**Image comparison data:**
========================================================================

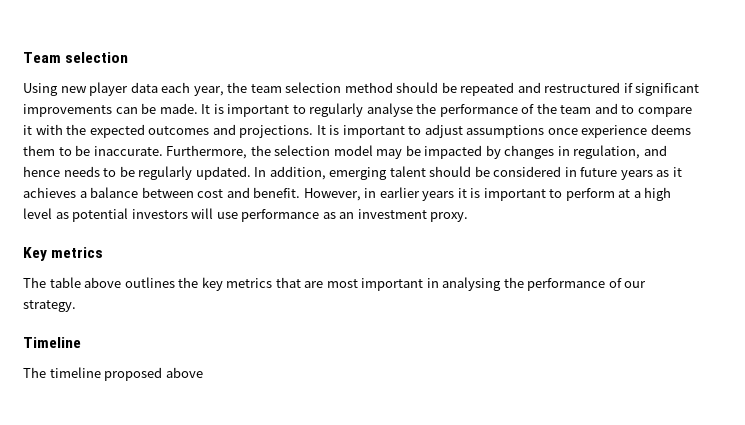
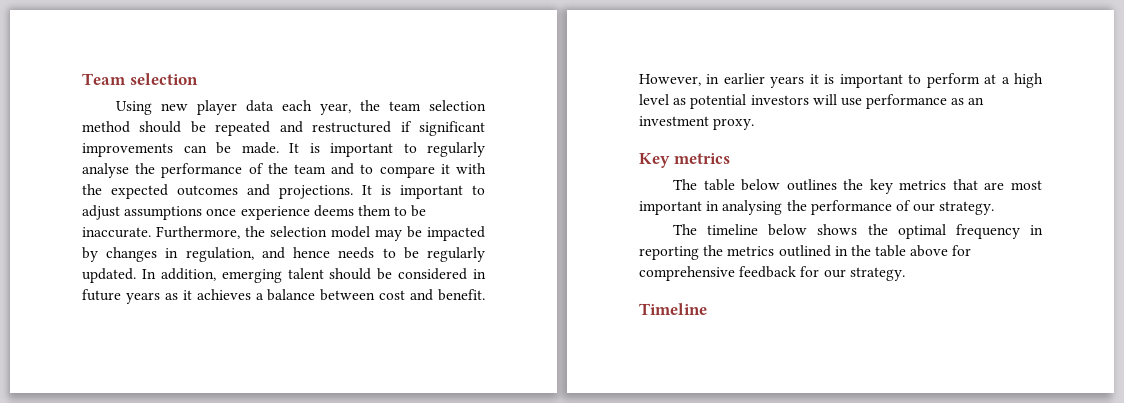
- The table above outlines the key metrics that are most important in analysing the performance of our strategy.
+ The table below outlines the key metrics that are most important in analysing the performance of our strategy.
- Timeline
- The timeline proposed above
+ The timeline below shows the optimal frequency in reporting the metrics outlined in the table above for comprehensive feedback for our strategy.
+ Timeline

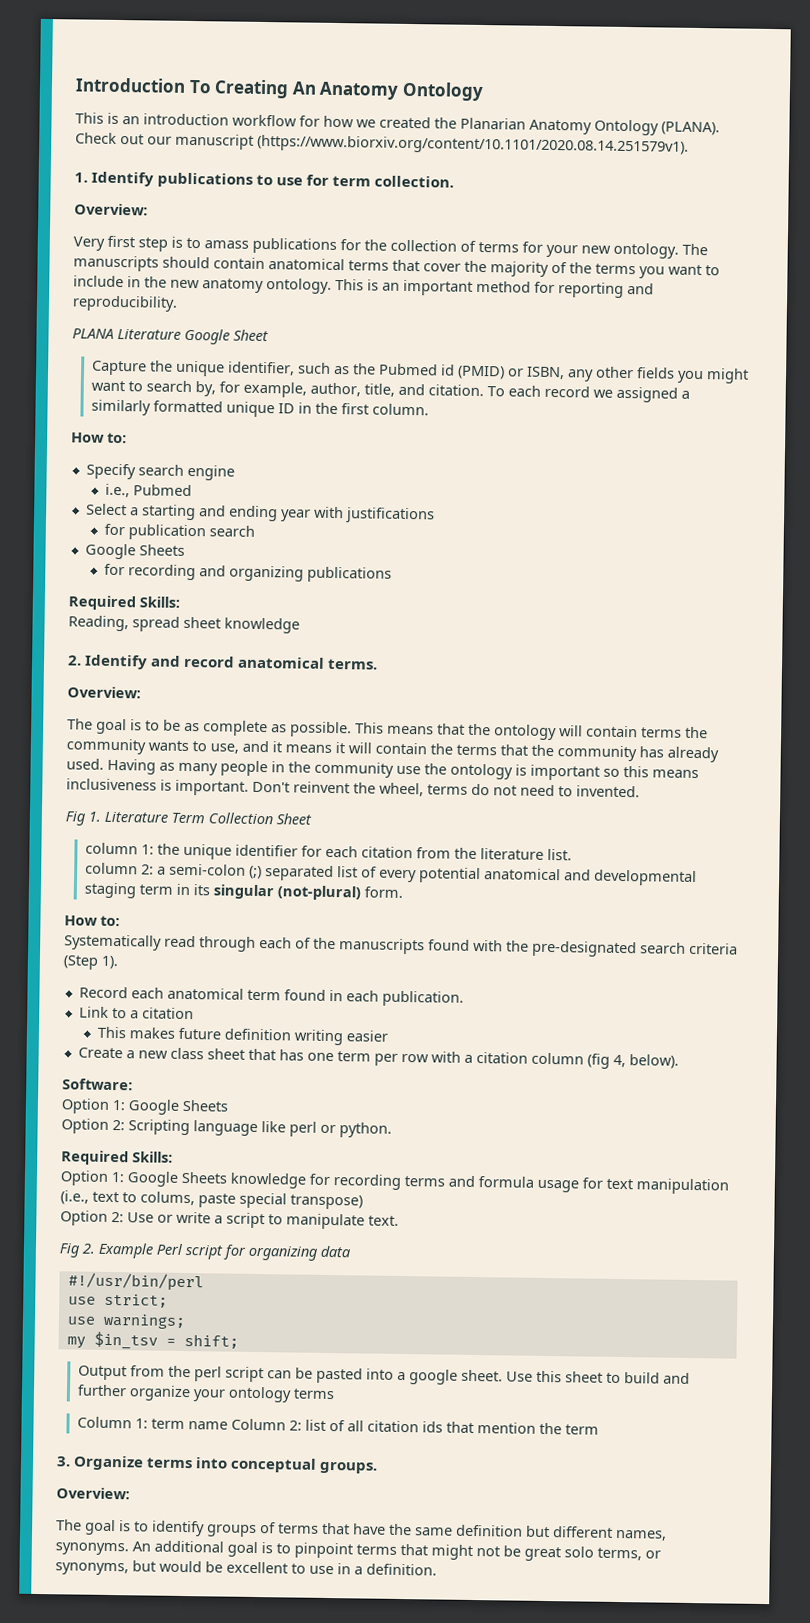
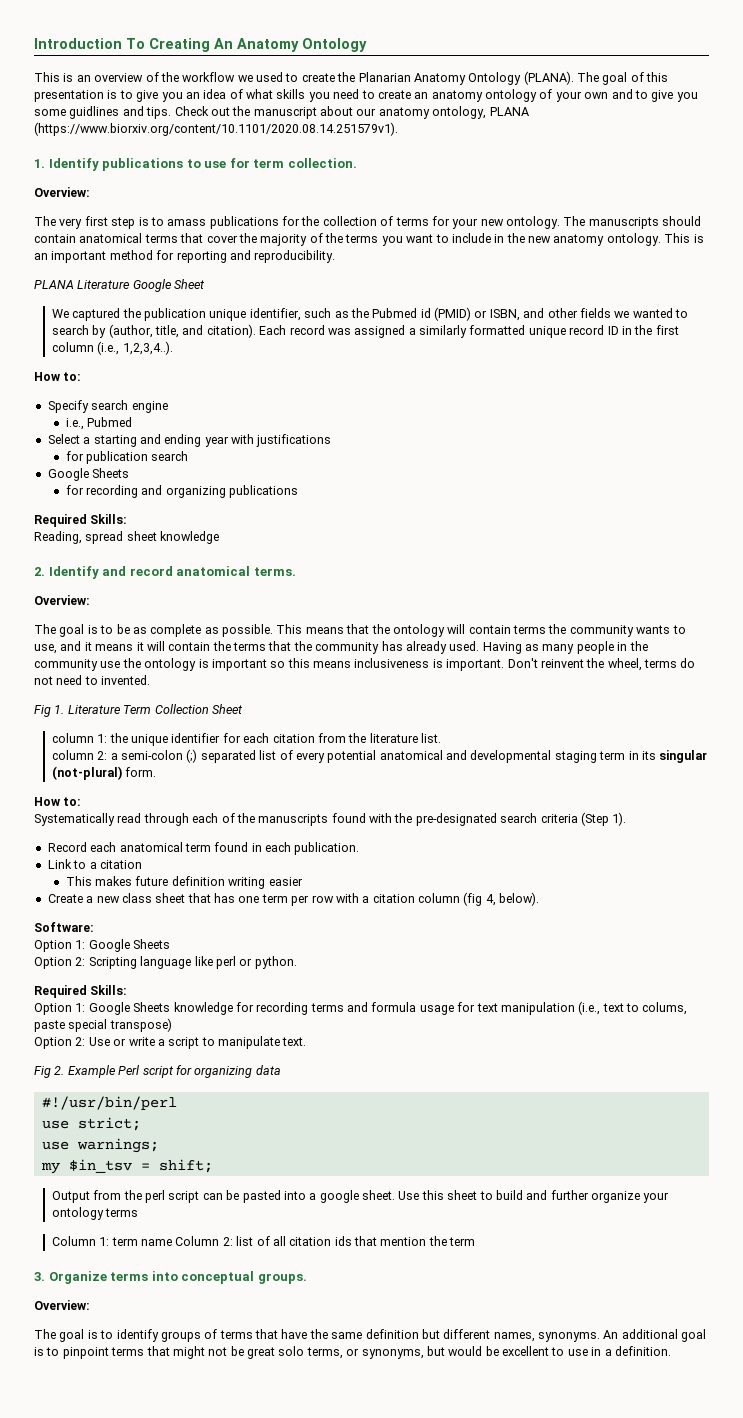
- This is an introduction workflow for how we created the Planarian Anatomy Ontology (PLANA).
+ This is an overview of the workflow we used to create the Planarian Anatomy Ontology (PLANA).
- Check out our manuscript (https://www.biorxiv.org/content/10.1101/2020.08.14.251579v1).
+ The goal of this presentation is to give you an idea of what skills you need to create an anatomy ontology of your own and to give you some guidlines and tips. Check out the manuscript about our anatomy ontology, PLANA (https://www.biorxiv.org/content/10.1101/2020.08.14.251579v1).
- Very first step is to amass publications for the collection of terms for your new ontology.
+ The very first step is to amass publications for the collection of terms for your new ontology.
- Capture the unique identifier, such as the Pubmed id (PMID) or ISBN, any other fields you might want to search by, for example, author, title, and citation. To each record we assigned a similarly formatted unique ID in the first column.
+ We captured the publication unique identifier, such as the Pubmed id (PMID) or ISBN, and other fields we wanted to search by (author, title, and citation). Each record was assigned a similarly formatted unique record ID in the first column (i.e., 1,2,3,4..).

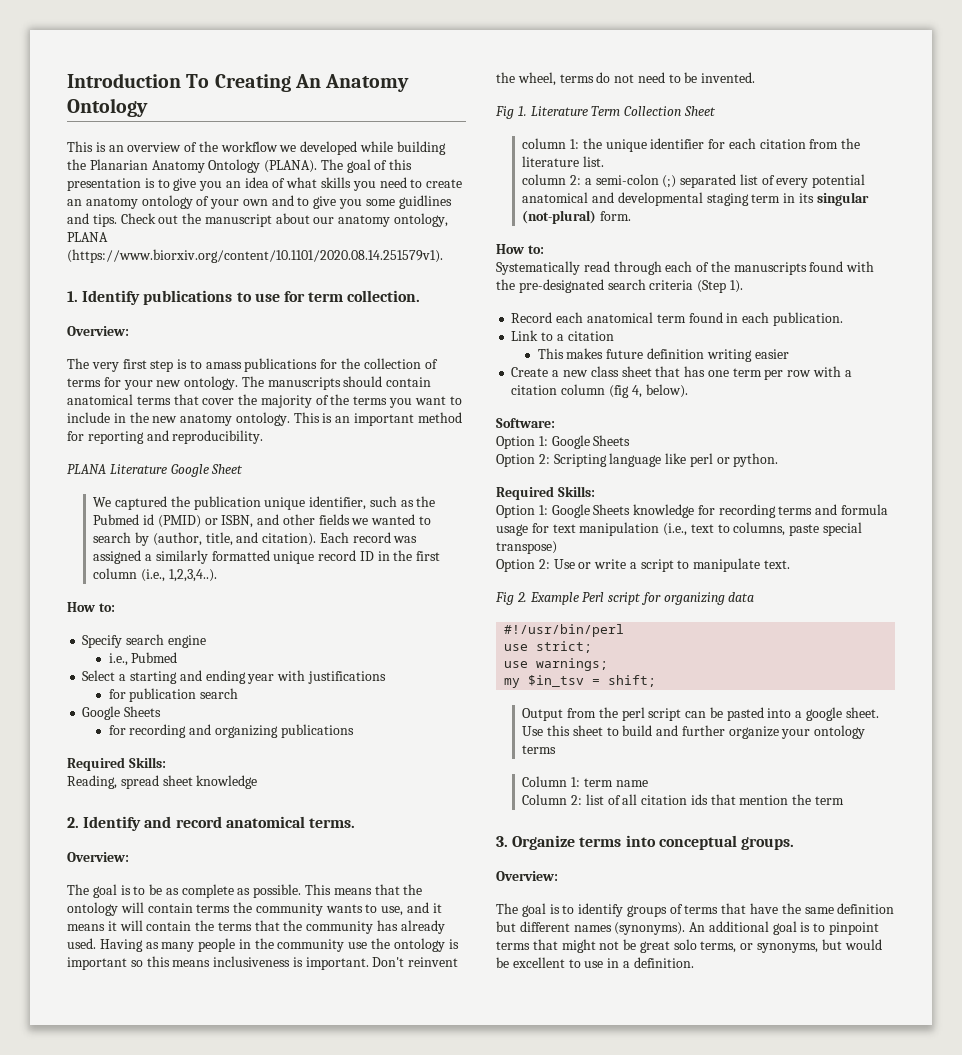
- This is an overview of the workflow we used to create the Planarian Anatomy Ontology (PLANA).
+ This is an overview of the workflow we developed while building the Planarian Anatomy Ontology (PLANA).
- Don't reinvent the wheel, terms do not need to invented.
+ Don't reinvent the wheel, terms do not need to be invented.
- Option 1: Google Sheets knowledge for recording terms and formula usage for text manipulation (i.e., text to colums, paste special transpose)
+ Option 1: Google Sheets knowledge for recording terms and formula usage for text manipulation (i.e., text to columns, paste special transpose)
- Column 1: term name Column 2: list of all citation ids that mention the term
+ Column 1: term name
+ Column 2: list of all citation ids that mention the term
- The goal is to identify groups of terms that have the same definition but different names, synonyms.
+ The goal is to identify groups of terms that have the same definition but different names (synonyms).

========================================================================

**Problem details:** The reply should hold only the lines running from the top of the records to the line containing "The very first", both included, copied exactly with no pictures.

**Answer to the problem:**
- The table above outlines the key metrics that are most important in analysing the performance of our strategy.
+ The table below outlines the key metrics that are most important in analysing the performance of our strategy.
- Timeline
- The timeline proposed above
+ The timeline below shows the optimal frequency in reporting the metrics outlined in the table above for comprehensive feedback for our strategy.
+ Timeline

- This is an introduction workflow for how we created the Planarian Anatomy Ontology (PLANA).
+ This is an overview of the workflow we used to create the Planarian Anatomy Ontology (PLANA).
- Check out our manuscript (https://www.biorxiv.org/content/10.1101/2020.08.14.251579v1).
+ The goal of this presentation is to give you an idea of what skills you need to create an anatomy ontology of your own and to give you some guidlines and tips. Check out the manuscript about our anatomy ontology, PLANA (https://www.biorxiv.org/content/10.1101/2020.08.14.251579v1).
- Very first step is to amass publications for the collection of terms for your new ontology.
+ The very first step is to amass publications for the collection of terms for your new ontology.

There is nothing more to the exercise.